━━━ Data extracts
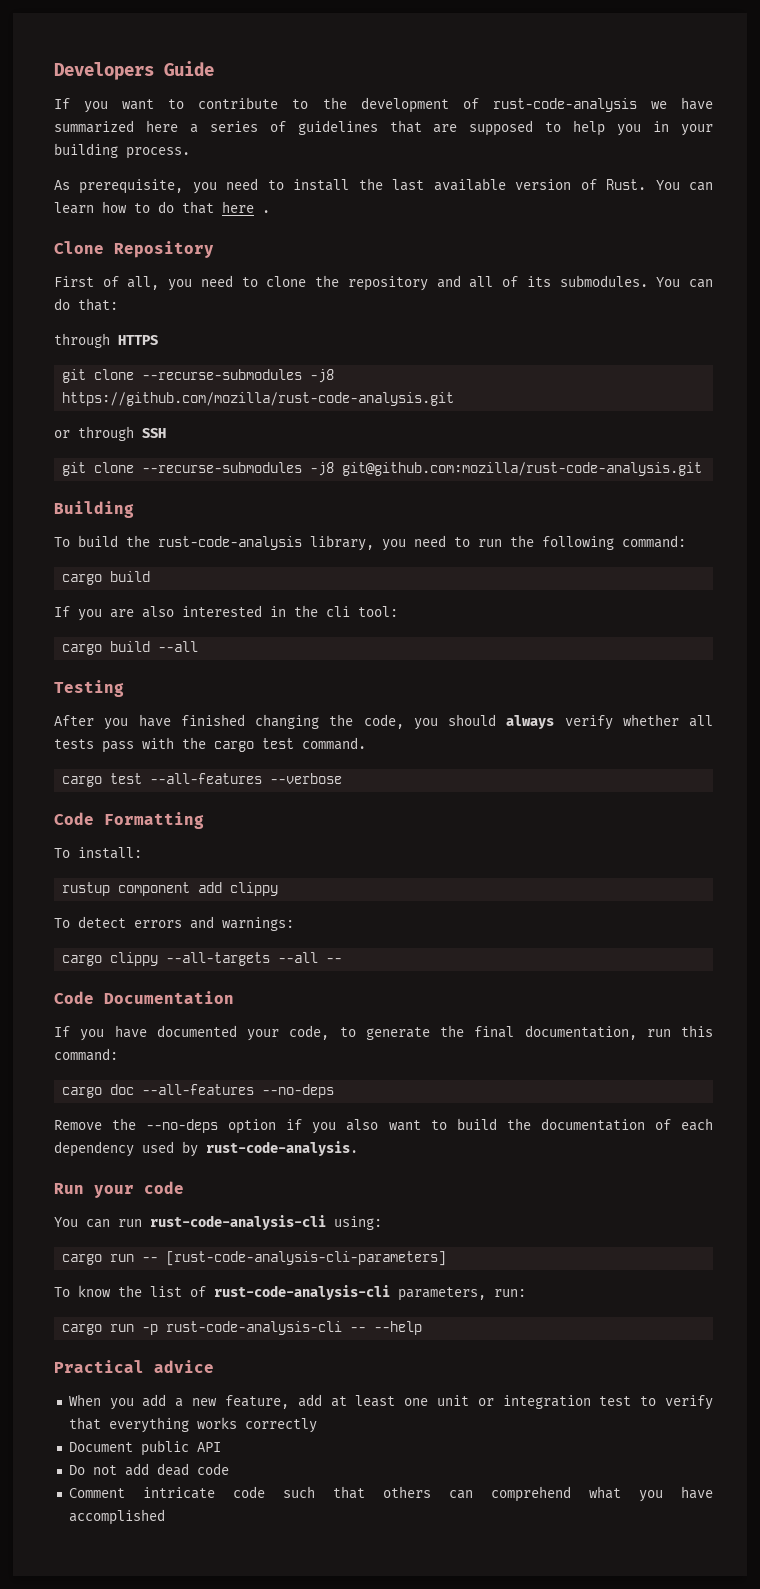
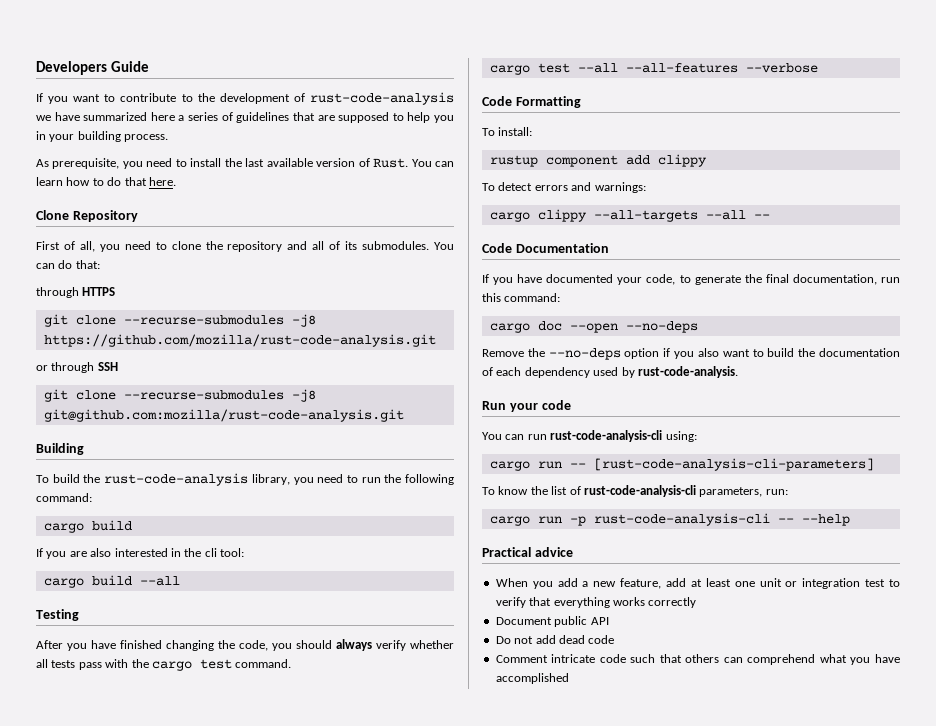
[222,201,270,213] here . -> [148,177,176,186] here.
(143, 778) none -> [577,63,618,73] --all
[142,1084,255,1095] --all-features -> [569,323,618,333] --open

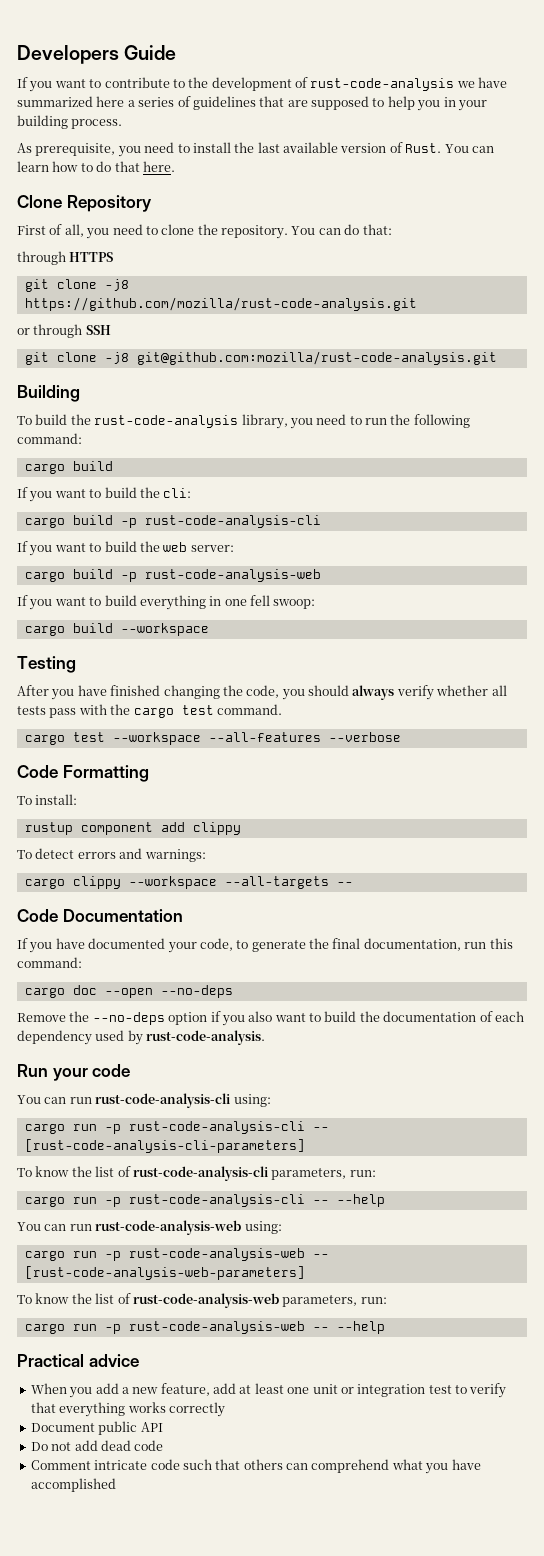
[227,241,430,252] repository and all of its submodules. -> [221,225,288,239] repository.
[123,315,284,325] --recurse-submodules -> (97, 284) none
[123,390,284,400] --recurse-submodules -> (97, 357) none
[69,548,244,557] [43,575,180,588] are also interested in the cli tool: // cargo build --all -> [54,487,192,498] [24,515,321,528] [17,541,234,556] [24,569,321,582] [17,595,316,610] [24,623,209,636] want to build the cli: // cargo build -p rust-code-analysis-cli // If you want to build the web server: // cargo build -p rust-code-analysis-web // If you want to build everything in one fell swoop: // cargo build --workspace
[577,63,618,73] --all -> [112,732,201,745] --workspace
[593,210,746,222] --all-targets --all -> [128,876,329,889] --workspace --all-targets
(562, 465) none -> [104,1121,305,1134] -p rust-code-analysis-cli
(850, 520) none -> [17,1220,282,1235] [24,1248,329,1261] [24,1266,305,1280] [17,1293,387,1308] [24,1321,385,1334] // You can run rust-code-analysis-web using: // cargo run -p rust-code-analysis-web -- [rust-code-analysis-web-parameters] // To know the list of rust-code-analysis-web parameters, run: // cargo run -p rust-code-analysis-web -- --help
━━━━━━
## Your objective
Wherever the string "none" appears in a line of the records, copy that line.

## Written answer
(143, 778) none -> [577,63,618,73] --all
[123,315,284,325] --recurse-submodules -> (97, 284) none
[123,390,284,400] --recurse-submodules -> (97, 357) none
(562, 465) none -> [104,1121,305,1134] -p rust-code-analysis-cli
(850, 520) none -> [17,1220,282,1235] [24,1248,329,1261] [24,1266,305,1280] [17,1293,387,1308] [24,1321,385,1334] // You can run rust-code-analysis-web using: // cargo run -p rust-code-analysis-web -- [rust-code-analysis-web-parameters] // To know the list of rust-code-analysis-web parameters, run: // cargo run -p rust-code-analysis-web -- --help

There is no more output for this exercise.